G’Day all,
Headed out from Townsville casino on Friday morning at the ungodly hour of 0430 with AAer Happygilmore and his brother Brendan for a days trolling for pelagics around cape Cleveland and the many inshore islands, rocks and bommies. The weather forecast was for 10-15kt E/SE but we were pretty sure that with a 3.28 metre making tide, it was gonna be tough going.
After setting our pots at the mouth of Cocoa Ck, we scooted up the inside of the cape and upon rounding it our worst fears were realized with about 1.5 metre seas. “Press on” was the call and so we motored along at a sedate 15kts and tried not to get wet. Mercifully the trip to our favourite island was over after about 30 bone jarring minutes and its lee side allowed us to sort ourselves out with an assortment of Halco crazy deep +8m lures in a variety of lengths and colours.

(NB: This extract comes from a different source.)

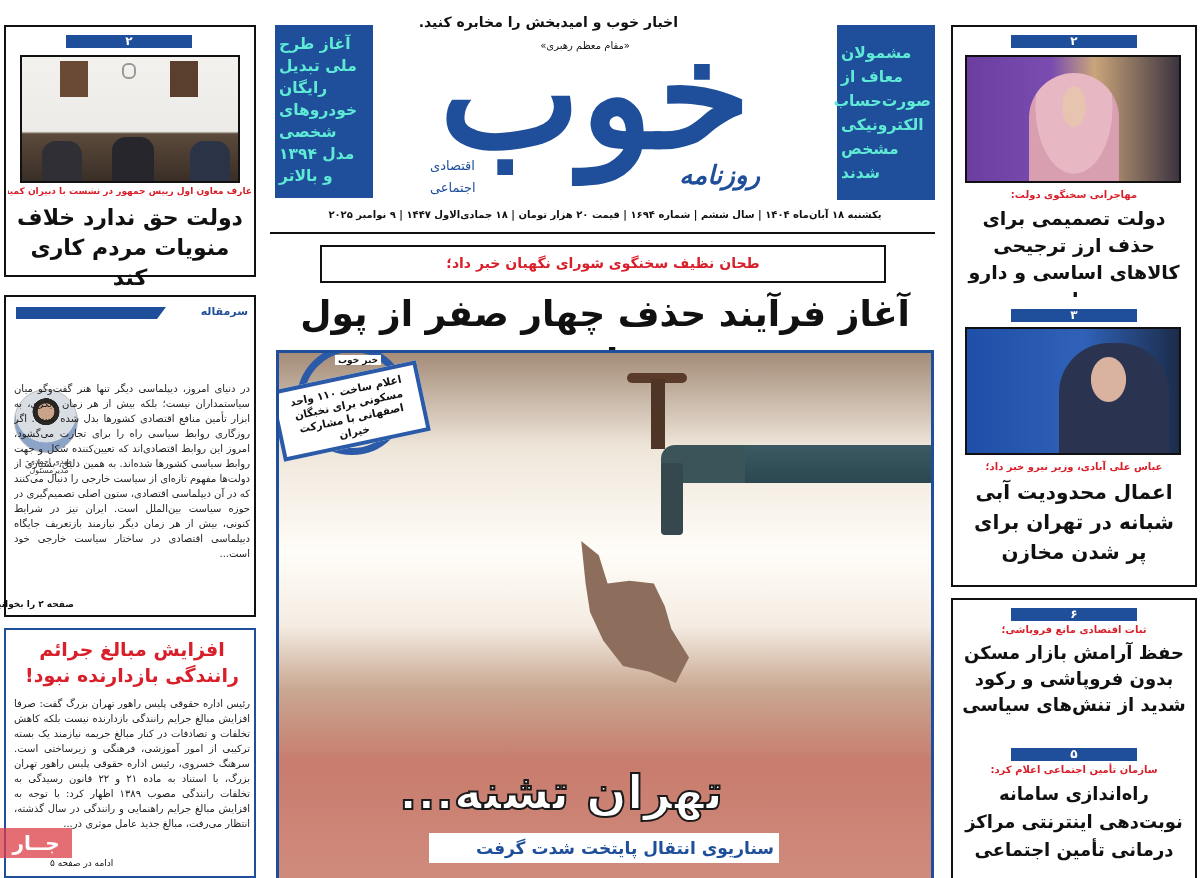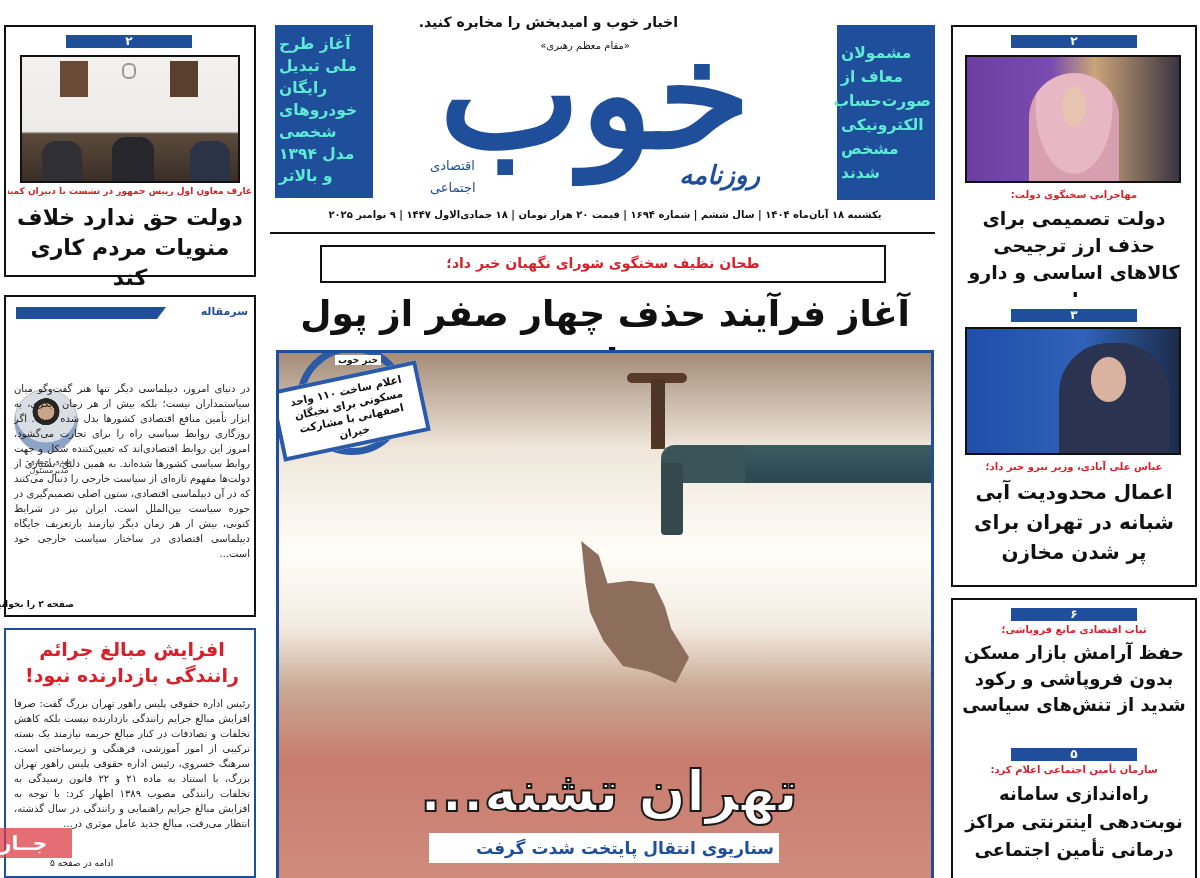"تهران تشنه..." div.abs { font-size: 56px -> 48px; text-align: center -> left }
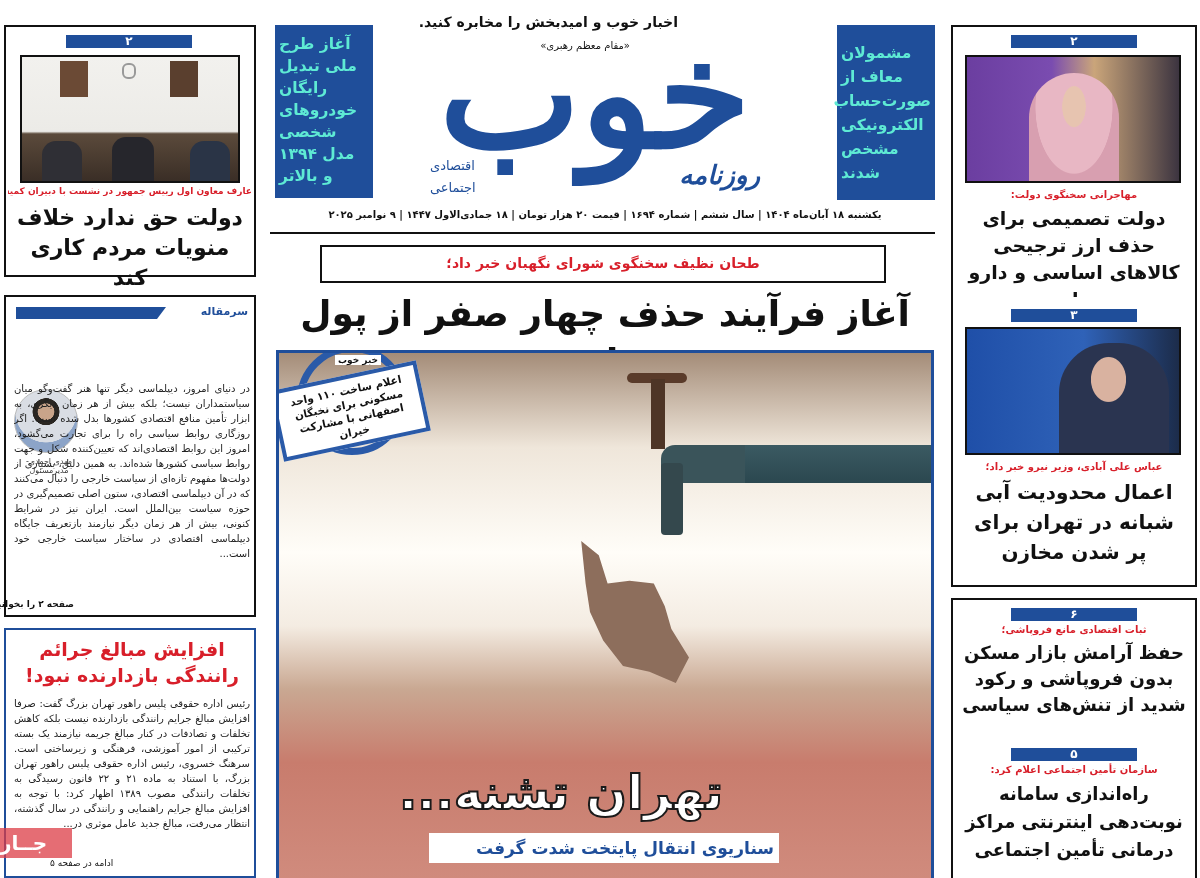"جــار" div.abs { text-align: left -> center }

The first hour or so was fairly quiet with just some barracuda and small school mackerel taking a shine to Brendans lure which was to prove the most successful all through the day. Once the tide started to ebb, the seas thankfully began to ease off a little and Brendan hooked up to something which had a blinding first run followed by several others which had us thinking Spanish Mackeral. However it then went deep and did big tail thumping circles for the next 15 minutes.
He was fishing 30lb braid on a newly bought Shimano Tecota which was performing beautifully, but despite that, whatever it was refused to come to the surface which then had the peanut gallery calling it for a noah. Persistence and fighting through the “Jelly arm” syndrome finally got colour after another 10 minutes as a monster GT came to the surface. A huge haul on the gaff then had 17kg’s of fish on board and massive smiles of relief, what a fish! A few piccies later and he’s back in the water.
Things then slowed again and we tried trolling a different island. I decided to rig up a Wolf Herring onto a chin guard in hopes of picking up a Spaniard. The theory being that as Happy had hooked an undersize version the week before, that a deluxe size would hopefully be about as well. After one pass over a fringing rock shelf my Avett JX 4.1.1 screams as 80lb braid gets stripped relentlessly until the backing shows. I’ve recently brought this rod and reel off Happy and don’t know exactly how much mono backing he has on it, “She’s right, you’ve got heaps!” he tells me, but I’m still nervous. Thankfully, the boat is maneuvered back onto the fish to allow me to get the braid back onto the reel and put me more at ease.
I’m then able to apply some solid pressure to whatever it is and after about 5 minutes up comes another horse sized GT. Once again, grunts of exertion are required at the rail to get him aboard and this time it goes 20KG!!!! Unbelievable. Piccies taken, we then swim him until a good kick sees him off to terrorize the bait schools once more.
The rest of the day was patchy with several small mackerel taking lures half their size although we did get two keepers, and finally Happy is on the board after much hacking from his brother. Last but not least Brendan hooked onto something which put up a reasonable fight before coming to the surface with a nice golden glow which turned into 69cm’s of great eating fingermark, just to cement his position as top rod of the boat for the day.
By then it was time to collect the pots which turned out to be empty of any size bucks, which was dissappoiting as we were all keen on getting Christmas Day feed of crab. Oh well.
All in all, it was a good day with great company although at times conversations were a little hard when pounding through huge waves. Thanks to Hap and BJ for a great day and its time to go back to BCF for more lures as several were sacrificed to the fishing god, bring on the after Chrissy sales.